Analysis
Oct. 7, 2015 (LifeSiteNews) – One of Rome’s top Vatican reporters, Marco Tosatti, reported a few days ago on a potentially problematic seminar held in Rome. In an article on October 1, Tosatti revealed the existence of a group of 30 people who, according to his sources, are working on the final report of the upcoming Synod on the Family, and had been doing so for twelve days already.
He said:
News has arrived to us that, now for about twelve days, around thirty people, almost all of them Jesuits, with the occasional Argentinian, are working on the themes of the Synod, in a very reserved way, under the coordination of Father Antonio Spadaro, the director of La Civiltà Cattolica [an unofficial Journal of the Holy See], who spends a long time in Santa Marta, in consultation with the Pope. […] One possibility is that the “task force” works to provide the Pope with the instruments for an eventual post-synodal document on the theme of the Eucharist for the remarried divorced, on cohabiting [couples], and on same-sex couples.

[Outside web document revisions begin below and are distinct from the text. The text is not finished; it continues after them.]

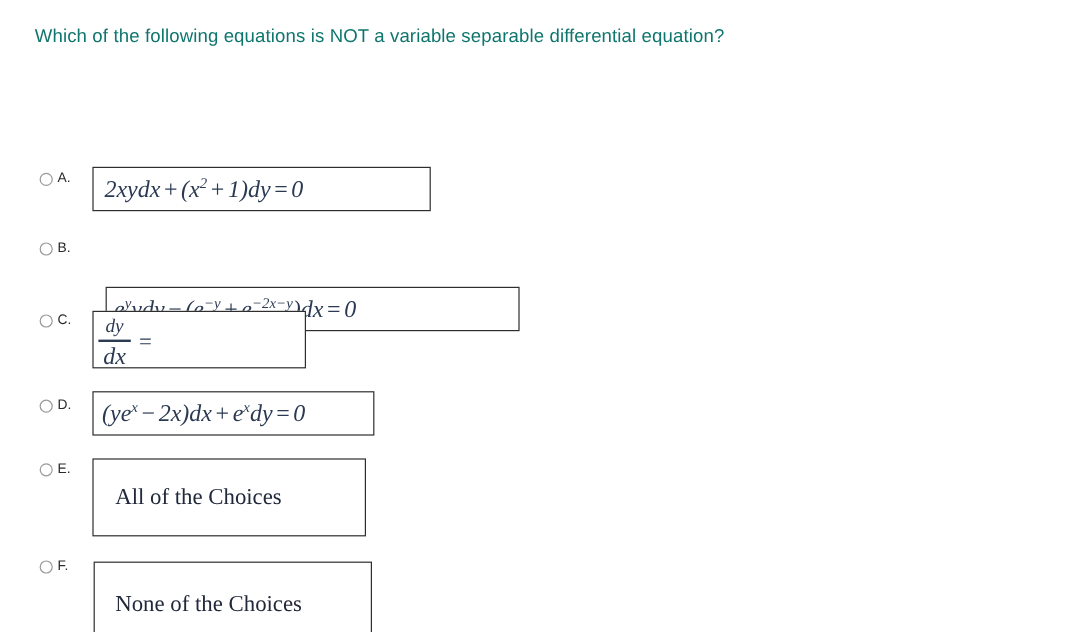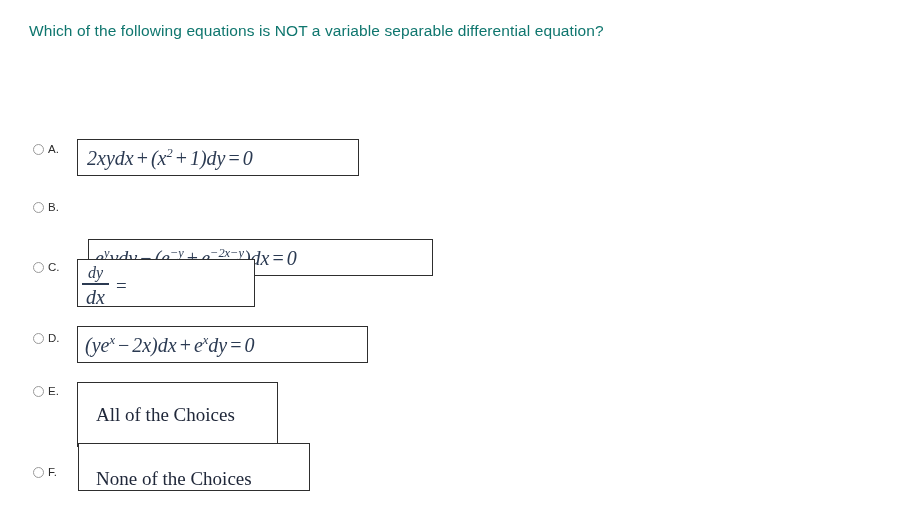--- a/index.html
+++ b/index.html
@@ -181,7 +181,7 @@
     <span class="radio"></span>
     <span class="opt-letter">D.</span>
   </div>
-  <div class="opt-box" style="left:77px; top:326px; width:291px; height:37px;">
+  <div class="opt-box" style="left:77px; top:326px; width:235px; height:37px;">
     <div class="eq" style="position:absolute; left:7px; top:8px;">
       <span>(ye</span><sup>x</sup><span class="op">−</span><span>2x)dx</span><span class="op">+</span><span>e</span><sup>x</sup><span>dy</span><span class="op">=</span><span>0</span>
     </div>

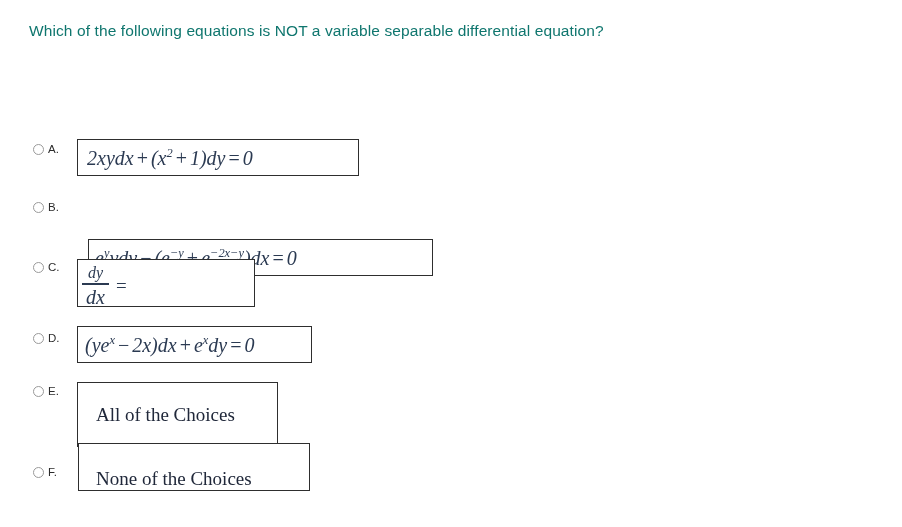--- a/index.html
+++ b/index.html
@@ -191,7 +191,7 @@
     <span class="radio"></span>
     <span class="opt-letter">E.</span>
   </div>
-  <div class="opt-box" style="left:77px; top:382px; width:201px; height:65px;">
+  <div class="opt-box" style="left:77px; top:382px; width:228px; height:65px;">
     <div class="plain" style="position:absolute; left:18px; top:22px;">All of the Choices</div>
   </div>
 

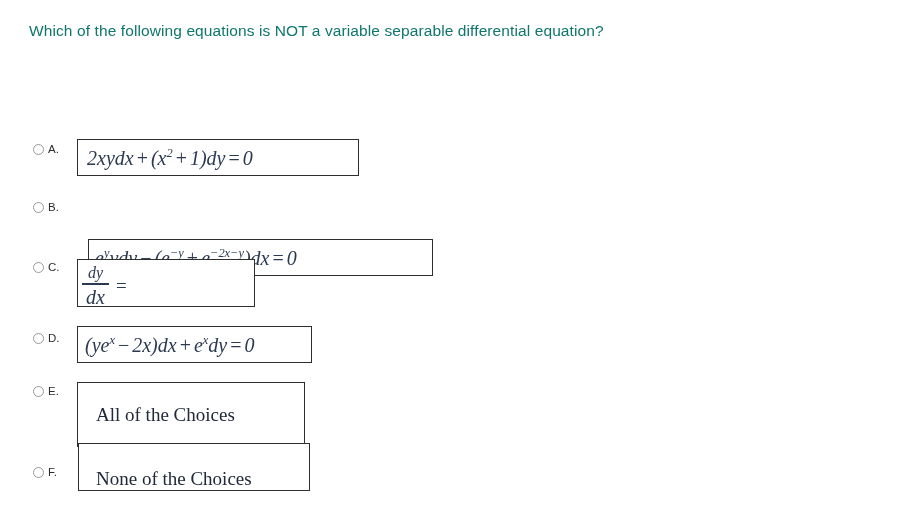--- a/index.html
+++ b/index.html
@@ -199,7 +199,7 @@
     <span class="radio"></span>
     <span class="opt-letter">F.</span>
   </div>
-  <div class="opt-box" style="left:78px; top:443px; width:232px; height:48px;">
+  <div class="opt-box" style="left:78px; top:468px; width:232px; height:60px;">
     <div class="plain" style="position:absolute; left:17px; top:25px;">None of the Choices</div>
   </div>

Jesuit Father Spadaro, in reaction to this revelations, denied the speculation on Twitter, and published, one day later, the program of the seminar, which officially took place from September 28 to October 2 and which was dedicated to the theme, “The Reform and the Reforms of the Church and in the Church.”
The participants reportedly came from 13 different countries, prominent among them were Italians as well as Argentinians; and among them also was the close friend and collaborator of the Pope, Archbishop Victor Manuel Fernandez. In attendance from Germany was Professor of Fundamental Theology Father Hermann Pottmeyer, who demonstrated his ‘progressive’ stance in an article in 2000. He said with regard to the role of the pope: “In other words, the bishop of Rome should normally make no decrees and no decisions affecting the universal church without formally [first] inviting the participation of the local churches and their bishops. Further, the local churches and their regional associations or bishops’ conferences should decide [sic] any regulations that do not threaten the unity of the whole church.”
Both Father Spadaro and Archbishop Fernandez are also known proponents of both the “Kasper proposal” and a more liberalizing and indulgent moral teaching in the Church. Both men are papal appointees for the 2015 Synod. Moreover, as a well-informed source in Rome said in speaking with LifeSiteNews about this same seminar:
He [Spadaro] will say there was some kind of meeting about the future reform of the Church and the matter of Synodality. My personal opinion is that it is true, and, at the same time, there might be some work to help the Pope. But, as I told you, we cannot prove anything. It's interesting anyway that just before the Synod they organized a meeting collecting a lot of “liberal” theologians and people who will be at the Synod and who will be preparing the final relation [of the Synod on the Family], such as the Argentine Catholic University Chief [Bishop Fernandez].
A final, also somewhat unsettling piece of news is that Vienna, Austria, Christoph Schönborn, has been given the honor of giving, on October 17, 2015, the Commemorative Address in Rome at the celebration of the 50th Anniversary of the Synod of Bishops, first instituted by Pope Paul VI in 1965. Last month Schönborn sparked controversy urging the Synod to accept the “positive elements” of homosexual unions.